WORK ITEM -> Each line of the records that holds "Black" should be shown in full.

————————

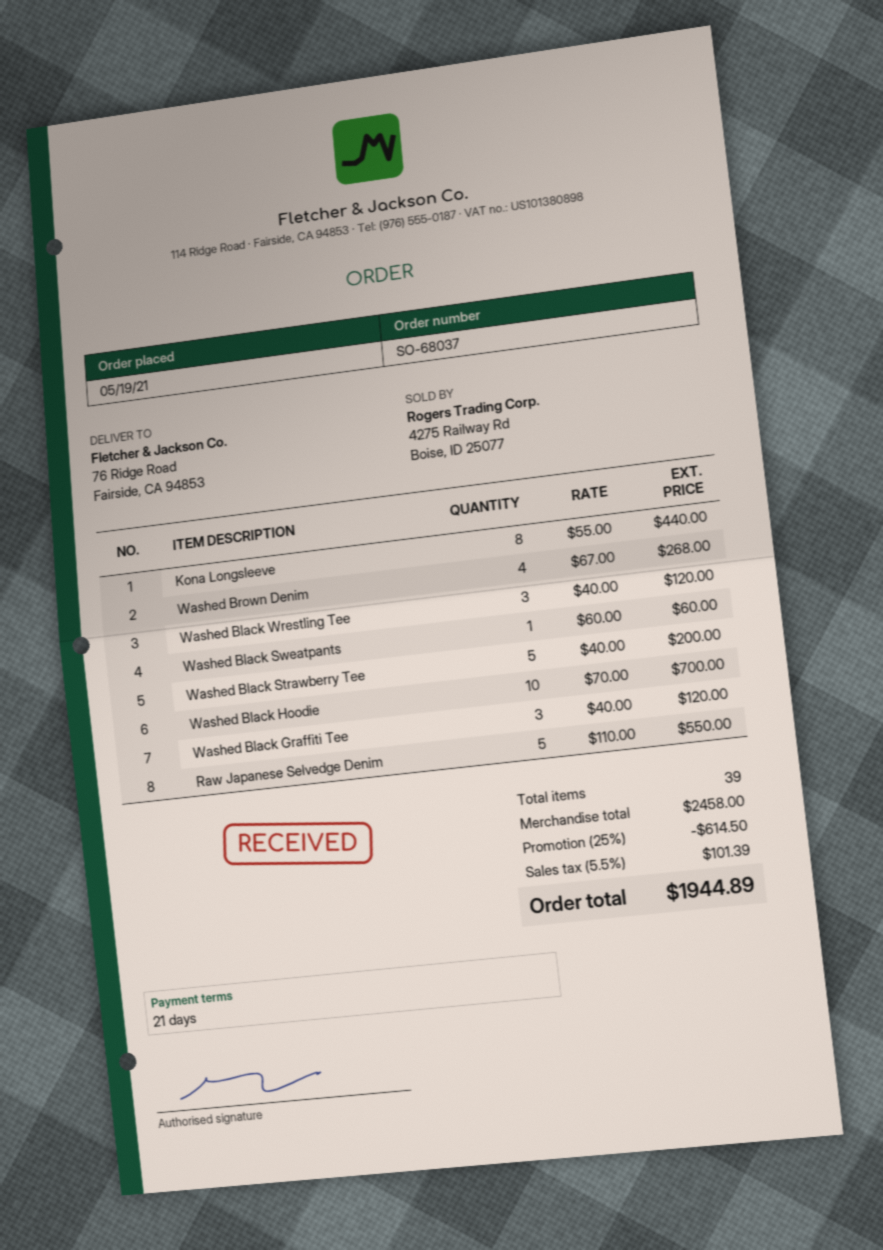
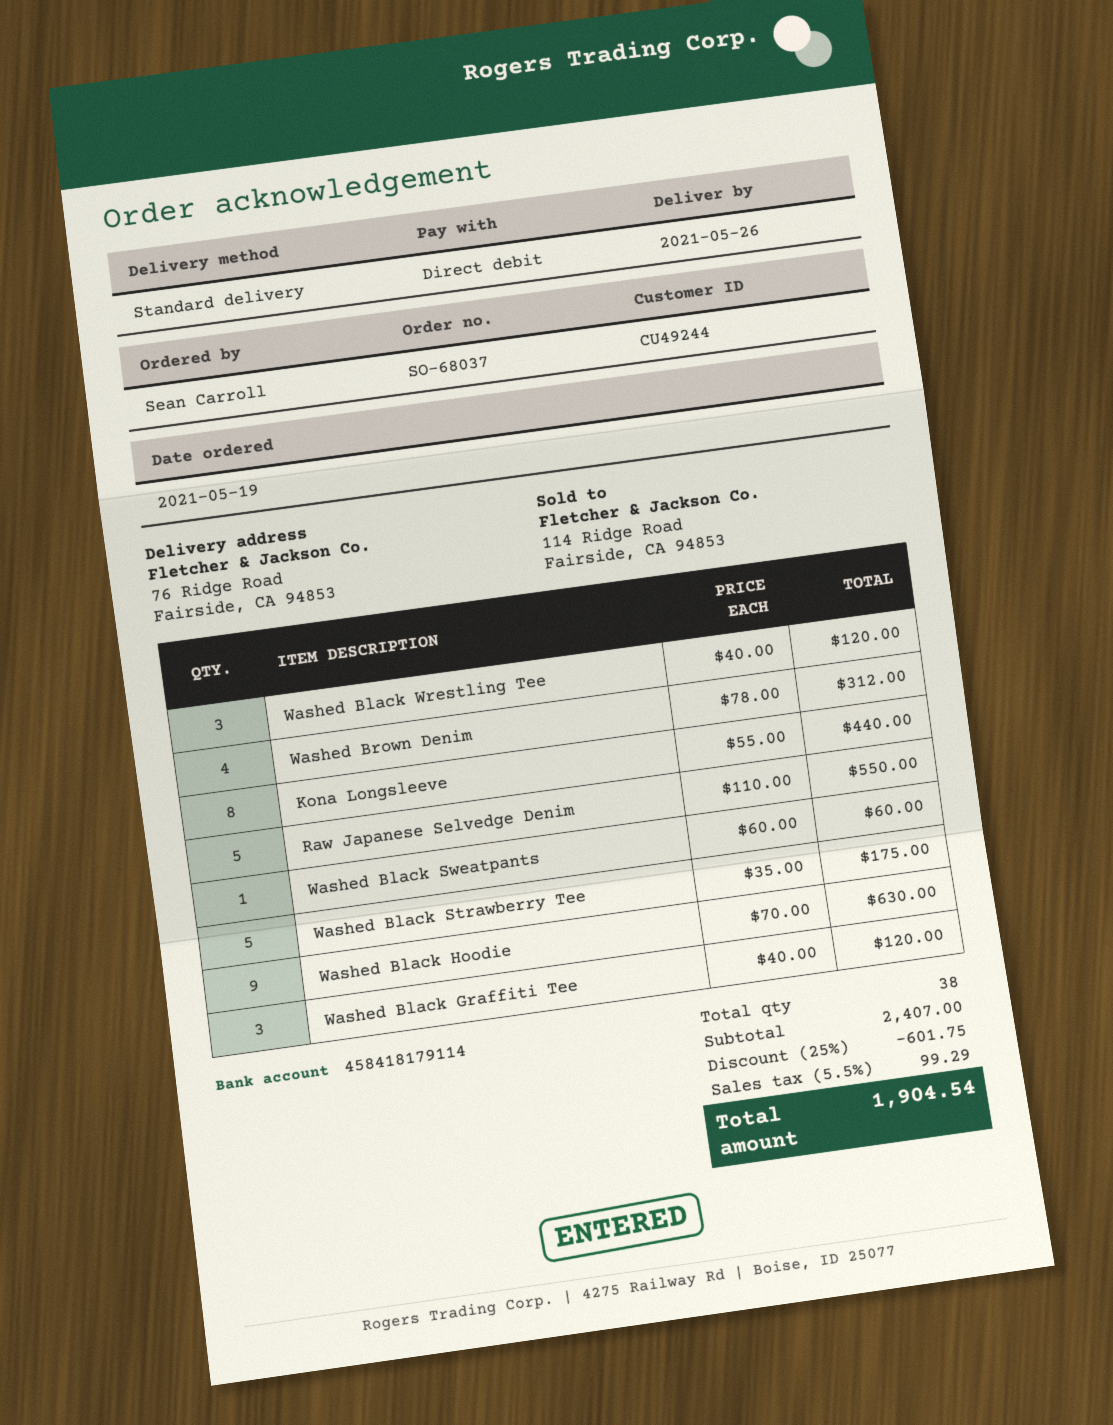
Washed Brown Denim: 4 x 67.00 = 268.00 -> 4 x 78.00 = 312.00
Washed Black Strawberry Tee: 5 x 40.00 = 200.00 -> 5 x 35.00 = 175.00
Washed Black Hoodie: 10 x 70.00 = 700.00 -> 9 x 70.00 = 630.00
total quantity: 39 -> 38
subtotal: 2458.00 -> 2407.00
discount: 25% = 614.50 -> 25% = 601.75
tax: 5.5% = 101.39 -> 5.5% = 99.29
total: 1944.89 -> 1904.54

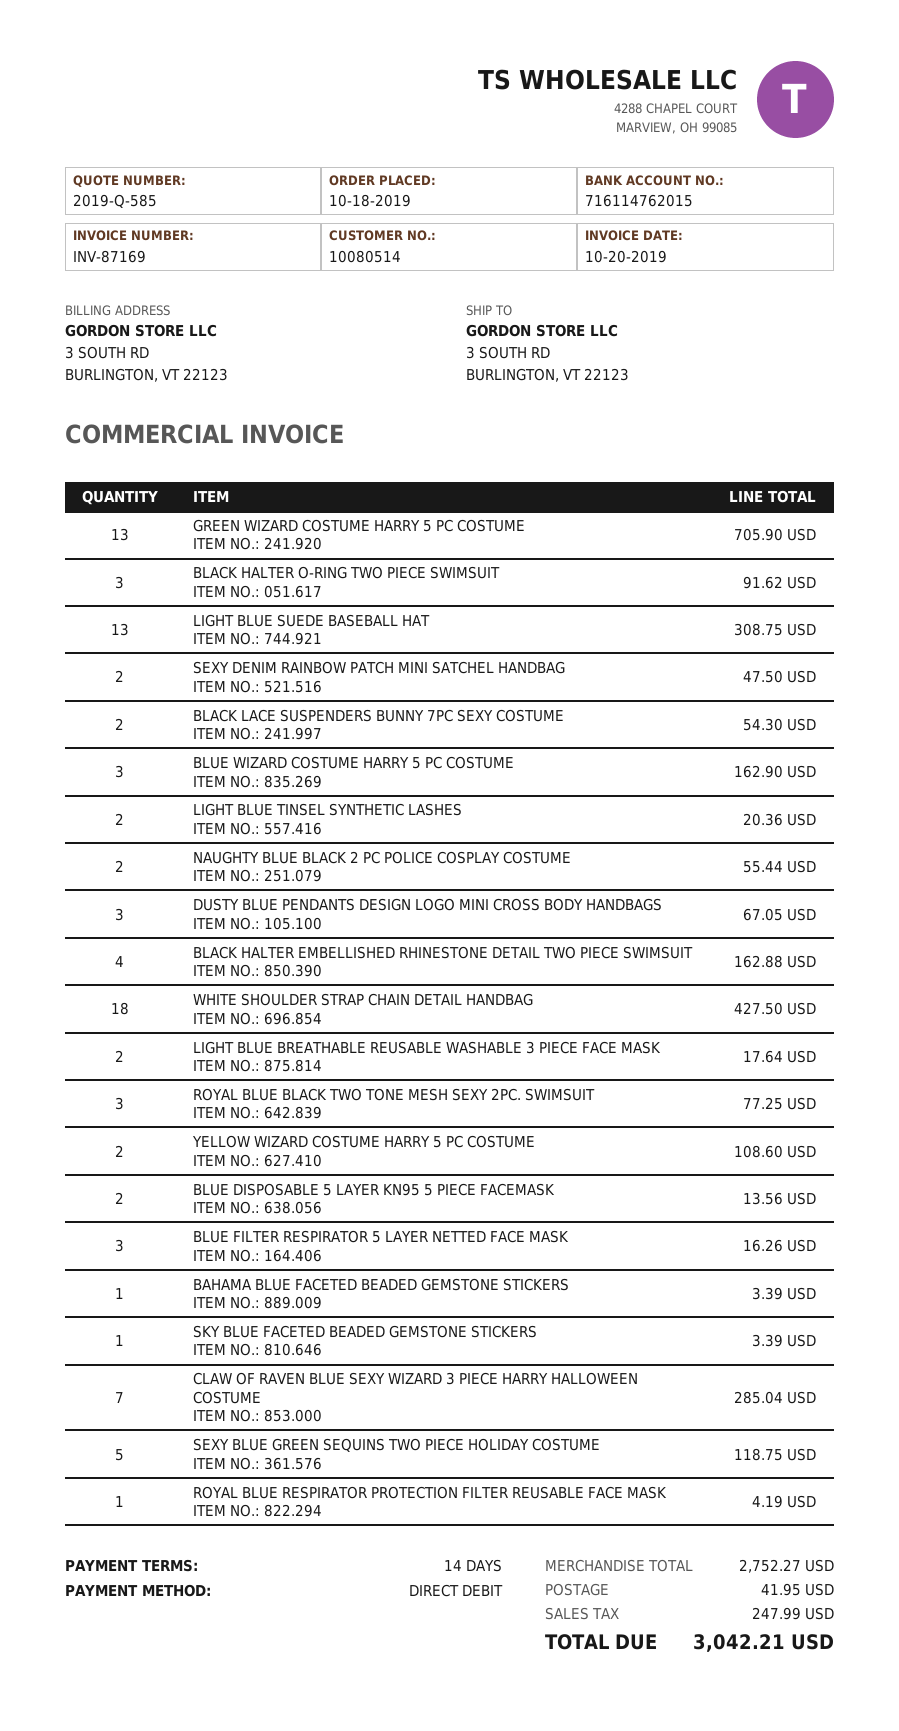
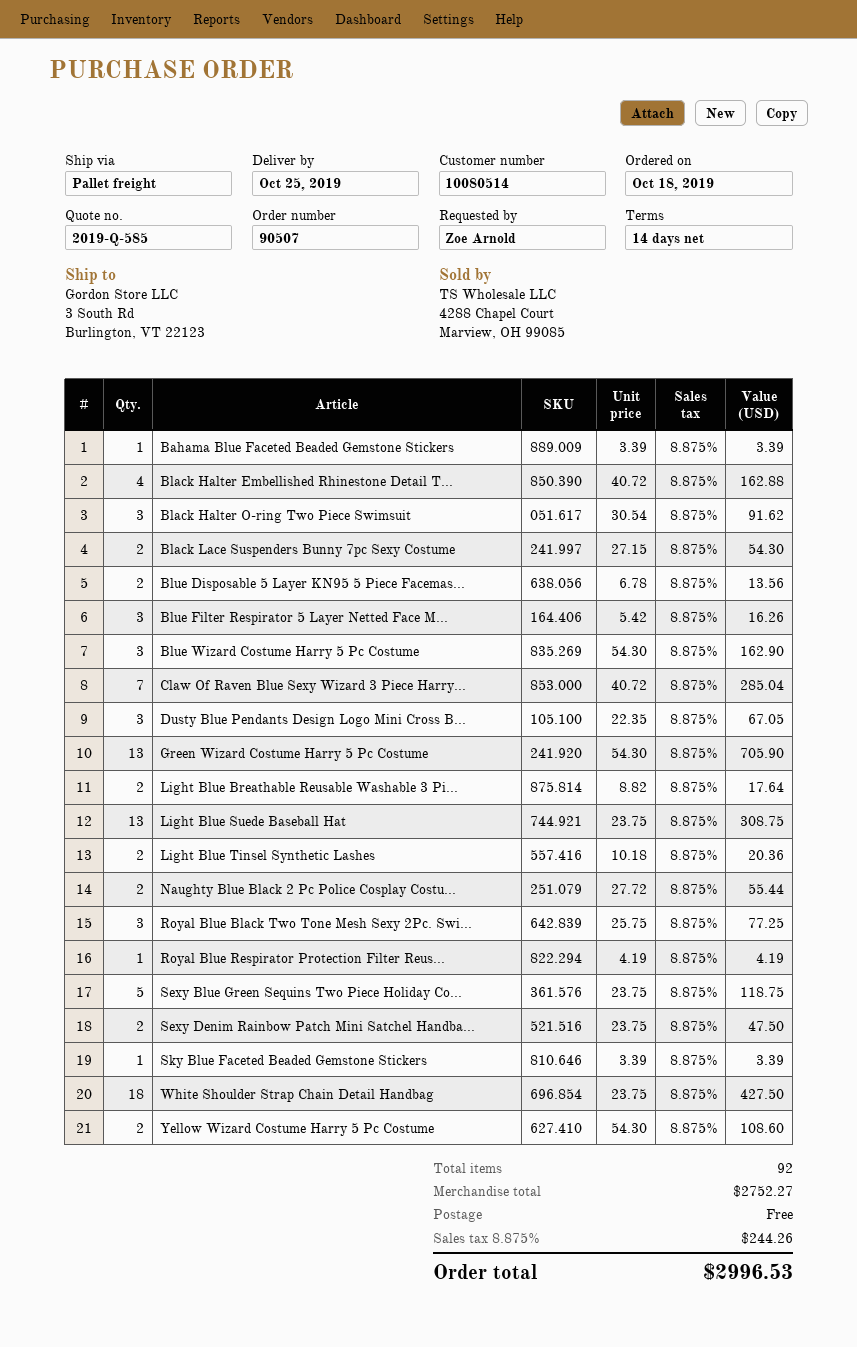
shipping: 41.95 -> 0.00
tax: 247.99 -> 244.26
total: 3042.21 -> 2996.53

————————

FINISHED TASK ->
Washed Black Strawberry Tee: 5 x 40.00 = 200.00 -> 5 x 35.00 = 175.00
Washed Black Hoodie: 10 x 70.00 = 700.00 -> 9 x 70.00 = 630.00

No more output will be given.